Antibody concentrations were determined by radial immunodiffusion (RID). Seven- to 14-day cell culture supernatants were vortexed, and then 5- and 10-μl samples for IgG and IgM, respectively, were applied to each well of human IgG or human IgM RID plates (The Binding Site, San Diego, Calif.). Standards (25, 50, 75, 100, and 150 μg/ml) were run on each plate. The IgM and IgG1 standards were ChromPure human IgM and protein A-purified anti-P66 IgG1, respectively. Plates were incubated in an inverted position at 35 to 37°C for 16 to 22 h. Ring diameter was determined by using a calibrated RID electronic plate reader (The Binding Site).
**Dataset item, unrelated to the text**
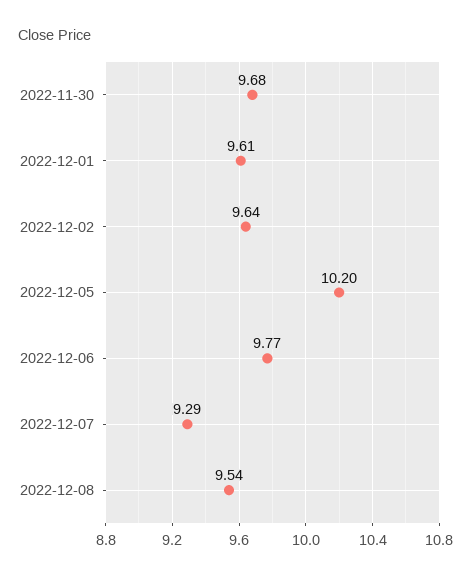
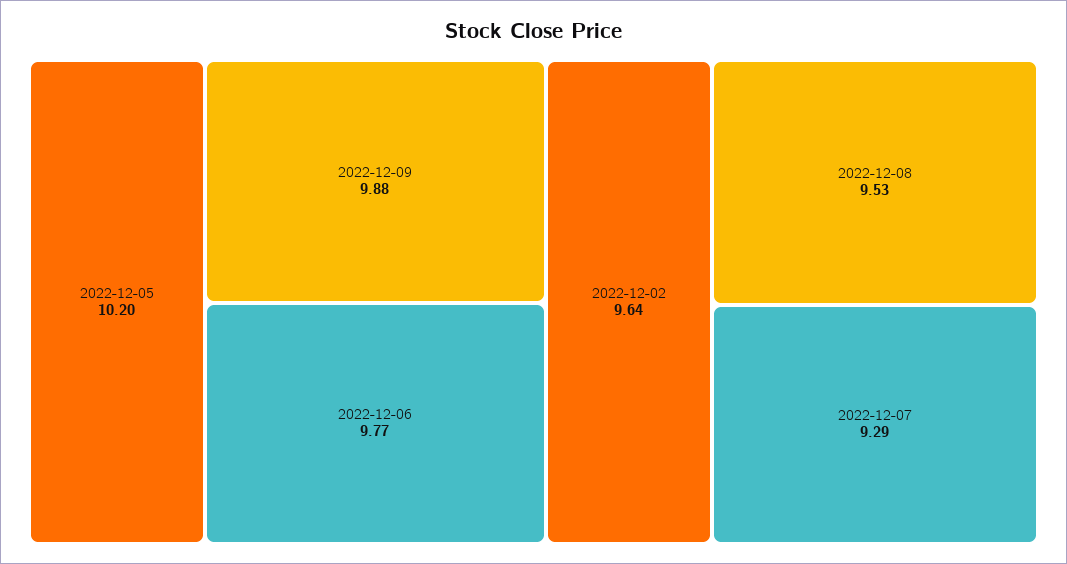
2022-11-30: 9.68 -> none
2022-12-01: 9.61 -> none
2022-12-08: 9.54 -> 9.53
2022-12-09: none -> 9.88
Purification of chimeric antibodies.

To purify chimeric IgG1 antibodies, culture supernatants were dialyzed overnight against 0.1 M sodium phosphate (pH 8.2) with 0.1% sodium azide, filtered (0.2-μm-pore-size filter), and passed through a column containing PerSeptive Biosystems (Cambridge, Mass.) Poros 50A resin by using a Bio-Rad low-pressure chromatography system. Antibody was eluted with 0.1 M citrate–0.15 M NaCl (pH 3.0), and pooled fractions were dialyzed against PBS (10 mM sodium phosphate, 150 mM NaCl [pH 7.2]).

To purify chimeric IgM antibodies, culture supernatants were diluted 1:1 with H₂O and loaded on a column containing 175 ml of PBS-equilibrated DEAE FastFlow resin (Pharmacia). Antibody was eluted with 10 mM sodium phosphate–300 mM NaCl at pH 7.2.
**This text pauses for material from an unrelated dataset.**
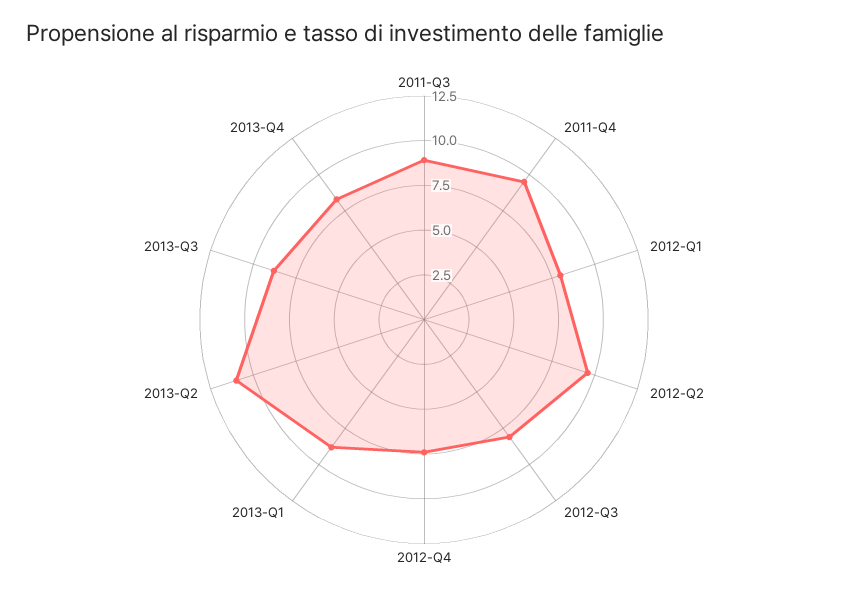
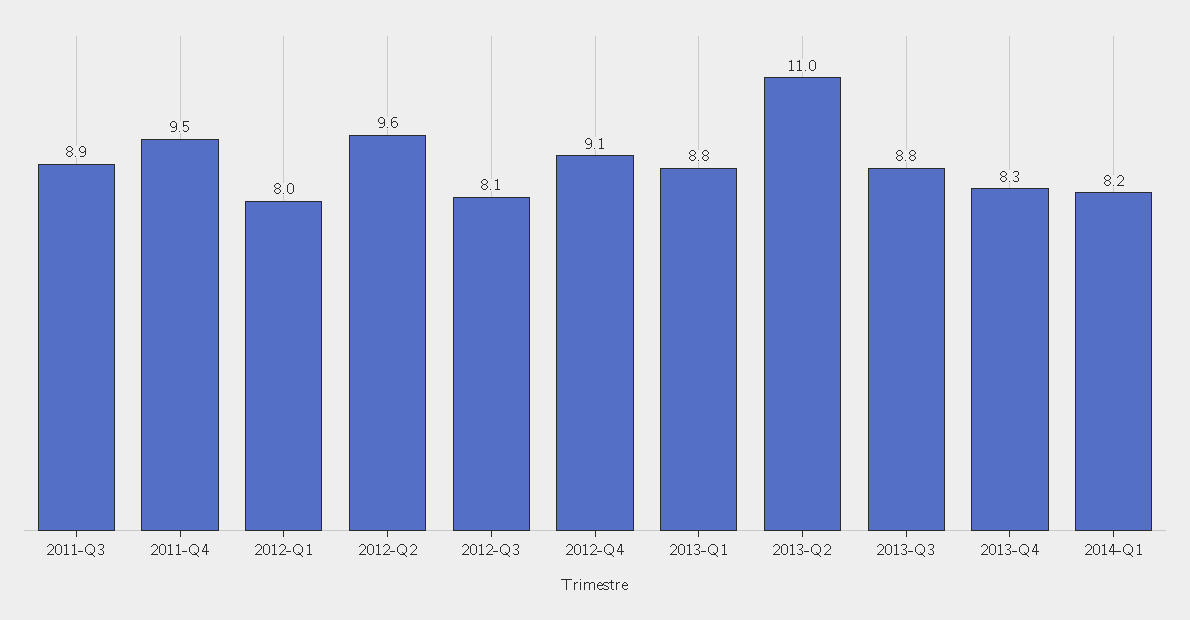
2012-Q4: 7.5 -> 9.1
2014-Q1: none -> 8.2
IMx evaluation of chimeric calibrators.

Reactivity of chimeric IgG1 and IgM antibodies was measured with the Abbott IMx Toxo IgG 2.0 antibody assay (Abbott Laboratories) and the Abbott IMx Toxo IgM 2.0 antibody assay, respectively. Testing was done as described in the assay package insert, except where chimeric antibodies were substituted for calibrators in the assay. Reactivity rates are expressed as counts per second per second.

Chimeric IgG and IgM antibodies were diluted into anti-Toxoplasma antibody-negative plasma to evaluate their reactivity in the assays and to prepare calibrator sets. Point-to-point data reduction was used to generate calibration curves and determine patient specimen IgG values. Index values in the IgM assay are generated by dividing the patient specimen assay rate by the index calibrator assay rate.
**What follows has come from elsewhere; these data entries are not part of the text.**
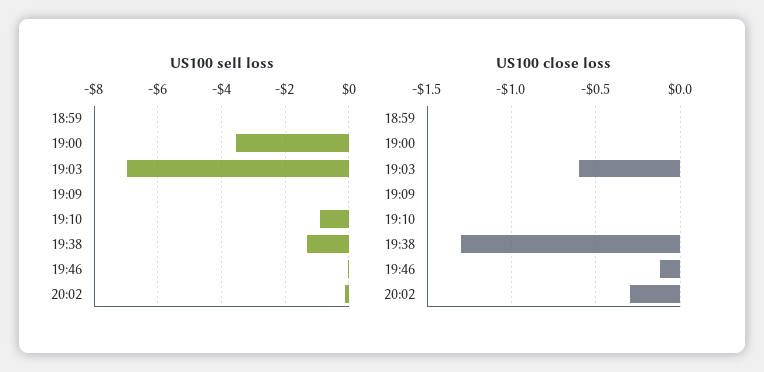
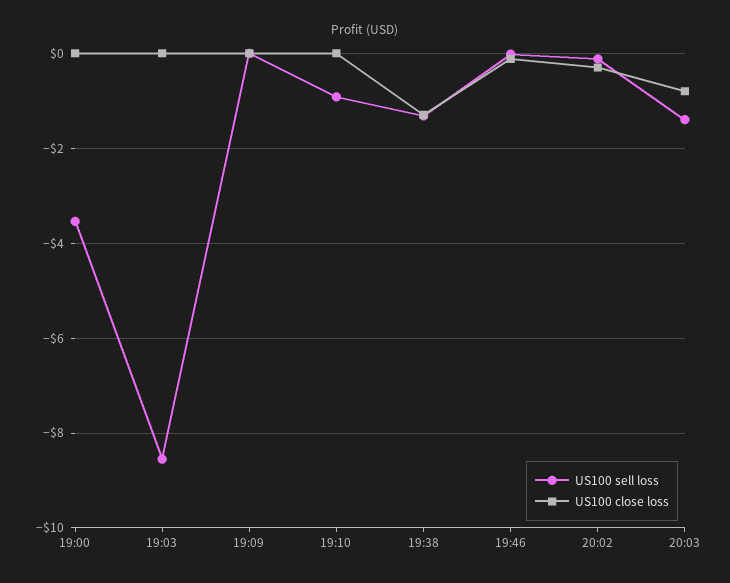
US100 sell loss, 18:59: 0 -> none
US100 sell loss, 19:03: -7 -> -8.6
US100 close loss, 18:59: 0 -> none
US100 close loss, 19:03: -0.6 -> 0
US100 sell loss, 20:03: none -> -1.4
US100 close loss, 20:03: none -> -0.8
Nucleotide sequence accession numbers.

GenBank accession numbers for V region sequences are as follows: for 1-706-139 V_κ, AF031633; for 1-706-139 V_H, AF031634; for 5-465-210 V_κ, AF031635; and for 5-465-210 V_H, AF031636.

RESULTS

Selection of monoclonal antibodies.

A panel of murine monoclonal antibodies specific for a variety of T. gondii antigens was established. Two with potential utility as calibrators and controls were selected based on a combination of antigen specificity and performance in competitive binding studies with pooled human plasma reactive to T. gondii. The monoclonal antibody H5 is specific for the major surface antigen of T. gondii, P30, which is thought to be a key antigen for identification of individuals infected with T. gondii. A second monoclonal antibody, H1, reactive with P66, was also evaluated since this appears to be a potentially important protein for measurement of the IgM response to T. gondii (unpublished observations). In competitive binding experiments with the IMx Toxo IgM index calibrator, each of these monoclonal antibodies showed some inhibition of human IgM antibody binding (data not shown).

Cloning and sequencing of antibody variable regions.

To generate chimeric mouse-human antibodies, the H- and L-chain V regions were cloned from H5 and H1. The V genes were amplified by PCR using a combination of degenerate primers annealing to conserved V_H and V_κ gene leader sequences and C region-specific primers (9). Multiple clones of each V gene product were sequenced to monitor for AmpliTaq DNA polymerase-induced errors.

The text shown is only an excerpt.